The draw in oil inventories was bearish compared to 4.4 million barrels drop in the same week last year and also smaller than the five-year average decline of 2.2 million barrels for this time of the year, Tim Evans, an analyst with Citi Futures Perspectives, said in a report shortly after the EIA report.

Data on gasoline were also relatively bearish as markets were expecting a decline around half a million barrels. The distillates increase came in larger than expected and above the five-year average gain for the period.

The American Petroleum Institute estimated Tuesday crude stocks fell by 4.5 million barrels last week. Investors had high hopes that the more closely watched data from the EIA would show a similar decline. API numbers often differ from official numbers.

On Tuesday, crude gained 55 cents to finish at $71.99 a barrel after seesawing earlier in the session as traders continued to debate how much the European debt crisis and ample supplies would weigh on sentiment. Global developments have pushed the price of oil down from an 18-month high of $87 a barrel during the past month.

The more bullish case comes on thinking the hurricane season, combined with a offshore drilling moratorium, could push prices up in coming months.

One market strategist, T.J. Marta of Marta on the Markets LLC, noted the potential impact of the BP Plc (BP 33.73, -0.95, -2.73%) oil spill in the Gulf of Mexico.

"Norway has halted all new drilling due to unanswered concerns about the cause for the BP leak. While Britain has ruled out a deepwater moratorium 'for the moment,' Norway's move will add to pressure on the UK for greater caution, and the combined global caution could very well add upward pressure to oil prices going forward," wrote Marta in an early note.

The spill is likely to be at a point investors will see its impact on oil prices, particularly if the DOE numbers show refineries running close to their full capacity, said Tony Rosado, a broker with GA Global Markets in New York.

On Tuesday, the EIA released its monthly short-term outlook for energy markets, which included the agency's preliminary estimates of reductions in production following the six-month deepwater drilling moratorium set in late May after the Deepwater Horizon explosion.

The agency estimated a reduction of on average about 26,000 barrels per day in the fourth quarter of 2010 and roughly 70,000 barrels per day in 2011.

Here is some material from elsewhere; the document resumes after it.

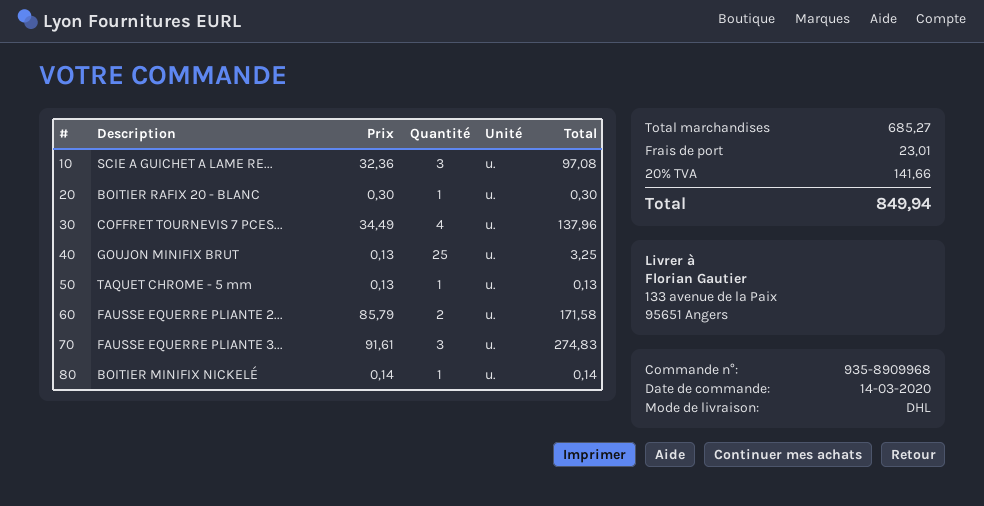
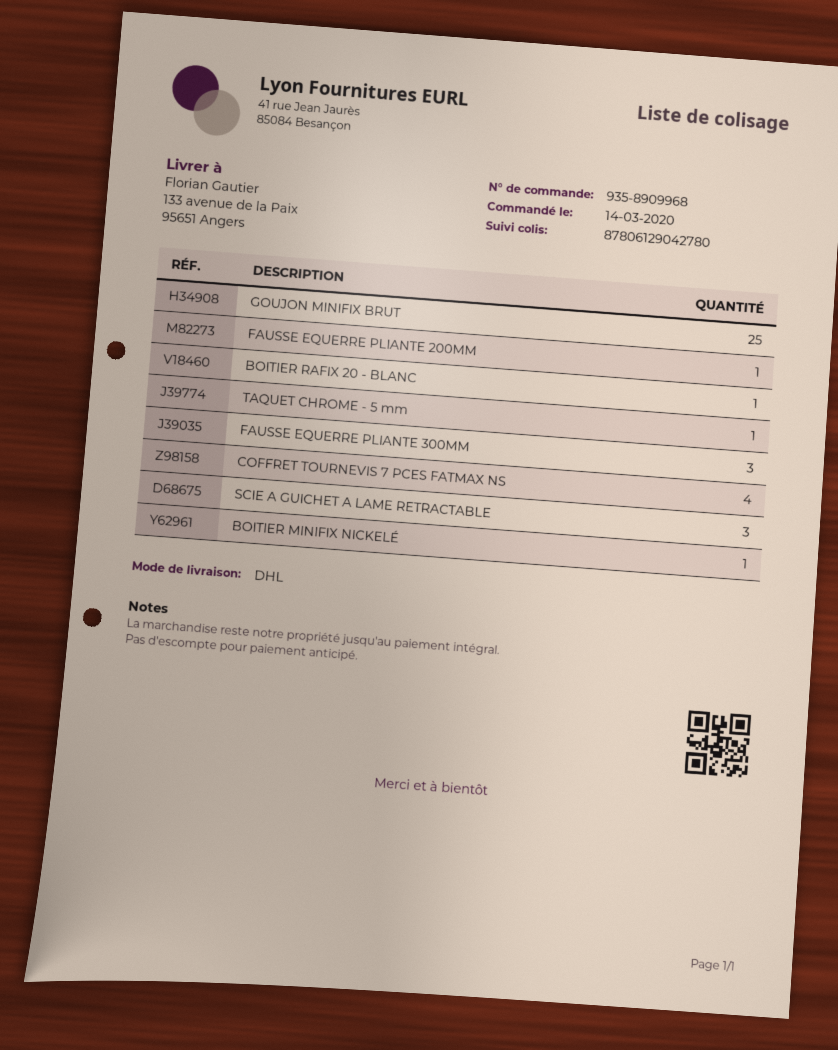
FAUSSE EQUERRE PLIANTE 2...: 2 -> 1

Other energy products were mixed on Wednesday. Natural gas for July delivery declined 6 cents, or 1.3%, to $4.75 per million British thermal units.

The EIA reports on natural gas in storages at 10:30 a.m. Eastern on Thursday.

Reformulated gasoline for July delivery added 5 cents, or 2.4%, to $2.04 a gallon, while July heating oil advanced 4 cents, or 2.3%, to $2.01 a gallon.

Meanwhile, the dollar index (DXY 87.62, -0.78, -0.88%) , which compares the U.S. unit against a basket of six currencies, was 0.9% lower at 87.54.

Stocks opened modestly higher on Wednesday. Read more about stocks. Federal Reserve Chairman Ben Bernanke told Congress the U.S. economy is likely to grow this year and the next, but the pace won't be strong enough to fix the job market and pare down the budget deficit.